▸ Instructions to follow
The answer must be every line below that contains the string "nline".

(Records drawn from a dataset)

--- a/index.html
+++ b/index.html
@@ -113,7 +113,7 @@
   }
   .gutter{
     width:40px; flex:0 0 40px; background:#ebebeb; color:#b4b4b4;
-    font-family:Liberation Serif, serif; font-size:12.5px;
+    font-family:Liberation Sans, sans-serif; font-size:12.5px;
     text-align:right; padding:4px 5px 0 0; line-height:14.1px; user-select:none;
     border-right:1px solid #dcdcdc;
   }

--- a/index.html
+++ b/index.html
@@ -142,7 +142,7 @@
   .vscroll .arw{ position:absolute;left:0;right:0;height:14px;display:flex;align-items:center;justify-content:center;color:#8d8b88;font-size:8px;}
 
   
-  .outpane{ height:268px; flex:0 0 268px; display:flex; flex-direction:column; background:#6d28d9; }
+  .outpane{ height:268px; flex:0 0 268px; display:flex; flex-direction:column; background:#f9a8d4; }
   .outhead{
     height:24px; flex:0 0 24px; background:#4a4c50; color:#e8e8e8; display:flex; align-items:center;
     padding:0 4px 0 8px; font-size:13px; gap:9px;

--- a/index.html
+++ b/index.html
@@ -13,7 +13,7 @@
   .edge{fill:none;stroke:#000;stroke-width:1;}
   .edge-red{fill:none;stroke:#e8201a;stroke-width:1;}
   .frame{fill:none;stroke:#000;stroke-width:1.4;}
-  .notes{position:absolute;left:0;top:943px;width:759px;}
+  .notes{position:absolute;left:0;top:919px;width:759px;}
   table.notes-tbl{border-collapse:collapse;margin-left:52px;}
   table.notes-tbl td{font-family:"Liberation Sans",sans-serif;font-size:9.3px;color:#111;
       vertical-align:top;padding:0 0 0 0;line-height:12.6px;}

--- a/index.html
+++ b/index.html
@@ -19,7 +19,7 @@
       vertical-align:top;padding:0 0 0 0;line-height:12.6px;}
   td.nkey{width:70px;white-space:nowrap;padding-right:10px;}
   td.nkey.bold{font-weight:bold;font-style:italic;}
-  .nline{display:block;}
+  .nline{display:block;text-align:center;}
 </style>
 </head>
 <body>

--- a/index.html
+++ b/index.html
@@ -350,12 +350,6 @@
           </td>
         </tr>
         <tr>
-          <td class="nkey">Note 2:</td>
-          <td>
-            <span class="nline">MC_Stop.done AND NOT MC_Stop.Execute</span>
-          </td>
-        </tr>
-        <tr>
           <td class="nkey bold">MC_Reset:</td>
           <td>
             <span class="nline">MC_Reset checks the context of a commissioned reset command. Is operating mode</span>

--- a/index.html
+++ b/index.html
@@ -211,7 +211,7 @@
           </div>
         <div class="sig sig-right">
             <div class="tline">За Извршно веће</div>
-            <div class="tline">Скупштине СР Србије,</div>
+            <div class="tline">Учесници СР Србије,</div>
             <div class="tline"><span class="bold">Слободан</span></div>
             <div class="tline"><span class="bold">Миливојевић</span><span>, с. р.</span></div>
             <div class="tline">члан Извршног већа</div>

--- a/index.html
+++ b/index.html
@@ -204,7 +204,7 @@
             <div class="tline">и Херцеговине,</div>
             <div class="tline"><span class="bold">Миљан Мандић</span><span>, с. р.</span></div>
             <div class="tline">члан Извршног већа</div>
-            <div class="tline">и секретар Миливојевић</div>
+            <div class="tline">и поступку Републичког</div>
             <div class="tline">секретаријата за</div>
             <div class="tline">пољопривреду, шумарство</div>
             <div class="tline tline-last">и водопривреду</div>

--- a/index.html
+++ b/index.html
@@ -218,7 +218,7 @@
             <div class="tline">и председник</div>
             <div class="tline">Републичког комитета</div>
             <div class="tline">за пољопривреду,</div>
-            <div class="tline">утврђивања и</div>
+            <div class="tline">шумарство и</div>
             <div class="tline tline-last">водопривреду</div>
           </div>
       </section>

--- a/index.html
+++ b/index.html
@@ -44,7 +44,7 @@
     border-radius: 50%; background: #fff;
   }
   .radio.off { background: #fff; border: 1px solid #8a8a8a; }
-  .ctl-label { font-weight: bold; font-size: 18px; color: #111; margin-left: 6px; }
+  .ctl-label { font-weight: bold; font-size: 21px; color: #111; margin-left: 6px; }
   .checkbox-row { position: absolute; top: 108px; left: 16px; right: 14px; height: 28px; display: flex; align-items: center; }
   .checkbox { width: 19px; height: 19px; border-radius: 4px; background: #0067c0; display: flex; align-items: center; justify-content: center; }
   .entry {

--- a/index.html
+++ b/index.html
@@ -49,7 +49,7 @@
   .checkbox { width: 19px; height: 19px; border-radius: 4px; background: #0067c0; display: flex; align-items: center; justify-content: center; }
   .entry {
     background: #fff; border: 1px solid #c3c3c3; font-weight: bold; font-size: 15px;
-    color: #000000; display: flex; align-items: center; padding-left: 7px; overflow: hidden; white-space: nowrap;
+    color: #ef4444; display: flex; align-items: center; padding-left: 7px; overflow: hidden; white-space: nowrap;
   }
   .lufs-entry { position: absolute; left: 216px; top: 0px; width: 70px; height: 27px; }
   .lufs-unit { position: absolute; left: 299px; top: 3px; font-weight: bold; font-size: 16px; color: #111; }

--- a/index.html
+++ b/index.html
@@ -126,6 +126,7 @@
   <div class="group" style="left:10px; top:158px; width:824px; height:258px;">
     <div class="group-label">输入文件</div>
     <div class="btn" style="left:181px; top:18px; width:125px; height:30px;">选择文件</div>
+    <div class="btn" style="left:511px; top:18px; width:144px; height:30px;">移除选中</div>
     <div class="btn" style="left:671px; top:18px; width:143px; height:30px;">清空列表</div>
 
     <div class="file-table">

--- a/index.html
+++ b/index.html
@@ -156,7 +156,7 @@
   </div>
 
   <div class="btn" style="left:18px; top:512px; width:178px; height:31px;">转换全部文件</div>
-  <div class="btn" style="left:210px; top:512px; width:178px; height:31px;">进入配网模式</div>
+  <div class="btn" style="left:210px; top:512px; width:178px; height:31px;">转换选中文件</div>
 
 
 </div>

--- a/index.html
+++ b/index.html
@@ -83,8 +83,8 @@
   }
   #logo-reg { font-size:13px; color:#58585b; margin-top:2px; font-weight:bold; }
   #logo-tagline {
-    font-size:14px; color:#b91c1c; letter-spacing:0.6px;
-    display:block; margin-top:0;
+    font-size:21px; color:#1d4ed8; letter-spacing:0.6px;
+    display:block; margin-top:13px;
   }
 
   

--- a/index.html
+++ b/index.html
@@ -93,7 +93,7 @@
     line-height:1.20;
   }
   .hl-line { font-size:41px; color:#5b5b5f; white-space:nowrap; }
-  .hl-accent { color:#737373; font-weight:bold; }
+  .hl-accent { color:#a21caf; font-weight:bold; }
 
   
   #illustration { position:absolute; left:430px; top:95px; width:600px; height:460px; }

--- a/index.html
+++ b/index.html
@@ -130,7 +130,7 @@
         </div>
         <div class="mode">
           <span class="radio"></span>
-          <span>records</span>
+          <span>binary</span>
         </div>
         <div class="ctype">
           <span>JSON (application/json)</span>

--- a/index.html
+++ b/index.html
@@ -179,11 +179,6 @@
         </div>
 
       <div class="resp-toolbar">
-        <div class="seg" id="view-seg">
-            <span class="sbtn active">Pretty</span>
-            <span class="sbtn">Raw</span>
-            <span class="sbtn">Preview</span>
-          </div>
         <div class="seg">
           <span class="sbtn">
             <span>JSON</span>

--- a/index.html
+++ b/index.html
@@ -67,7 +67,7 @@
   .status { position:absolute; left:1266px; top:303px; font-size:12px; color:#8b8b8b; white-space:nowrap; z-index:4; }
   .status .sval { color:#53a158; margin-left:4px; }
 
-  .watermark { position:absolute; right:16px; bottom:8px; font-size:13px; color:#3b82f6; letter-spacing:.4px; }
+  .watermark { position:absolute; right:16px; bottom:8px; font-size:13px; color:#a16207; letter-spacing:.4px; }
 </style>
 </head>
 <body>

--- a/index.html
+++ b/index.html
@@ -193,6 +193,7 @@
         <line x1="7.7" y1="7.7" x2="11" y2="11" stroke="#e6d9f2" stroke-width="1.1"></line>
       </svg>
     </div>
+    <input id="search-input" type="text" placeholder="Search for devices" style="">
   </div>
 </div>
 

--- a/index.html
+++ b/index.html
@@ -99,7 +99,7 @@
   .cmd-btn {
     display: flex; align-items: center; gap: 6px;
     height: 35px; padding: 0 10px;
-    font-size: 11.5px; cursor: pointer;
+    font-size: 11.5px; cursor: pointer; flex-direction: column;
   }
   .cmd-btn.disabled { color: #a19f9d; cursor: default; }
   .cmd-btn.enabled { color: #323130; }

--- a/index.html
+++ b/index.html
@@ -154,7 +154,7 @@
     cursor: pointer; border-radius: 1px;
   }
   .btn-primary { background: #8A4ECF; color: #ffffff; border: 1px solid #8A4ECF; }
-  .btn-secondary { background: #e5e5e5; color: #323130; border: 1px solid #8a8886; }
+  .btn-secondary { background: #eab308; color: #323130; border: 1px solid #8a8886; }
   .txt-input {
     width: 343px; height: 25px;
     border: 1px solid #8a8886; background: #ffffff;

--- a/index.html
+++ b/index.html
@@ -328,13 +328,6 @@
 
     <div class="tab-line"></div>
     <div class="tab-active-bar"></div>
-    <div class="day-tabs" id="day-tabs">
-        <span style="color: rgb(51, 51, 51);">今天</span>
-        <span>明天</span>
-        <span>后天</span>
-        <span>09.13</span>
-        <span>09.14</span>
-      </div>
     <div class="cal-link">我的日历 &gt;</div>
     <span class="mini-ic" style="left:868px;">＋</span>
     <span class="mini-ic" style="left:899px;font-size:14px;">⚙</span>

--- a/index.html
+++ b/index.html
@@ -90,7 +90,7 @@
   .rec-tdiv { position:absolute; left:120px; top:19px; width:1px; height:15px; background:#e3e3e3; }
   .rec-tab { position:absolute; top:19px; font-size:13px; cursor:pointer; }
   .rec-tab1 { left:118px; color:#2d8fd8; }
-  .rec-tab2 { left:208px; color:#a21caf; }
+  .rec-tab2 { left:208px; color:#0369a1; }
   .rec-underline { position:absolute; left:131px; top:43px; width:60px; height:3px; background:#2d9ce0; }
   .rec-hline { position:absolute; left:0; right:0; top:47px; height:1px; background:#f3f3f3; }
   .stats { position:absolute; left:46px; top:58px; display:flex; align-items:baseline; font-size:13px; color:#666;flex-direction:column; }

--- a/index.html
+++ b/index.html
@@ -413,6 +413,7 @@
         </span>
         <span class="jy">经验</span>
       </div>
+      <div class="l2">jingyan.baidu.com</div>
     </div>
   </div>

▸ Answer box
-  .nline{display:block;}
+  .nline{display:block;text-align:center;}
-            <span class="nline">MC_Stop.done AND NOT MC_Stop.Execute</span>
             <span class="nline">MC_Reset checks the context of a commissioned reset command. Is operating mode</span>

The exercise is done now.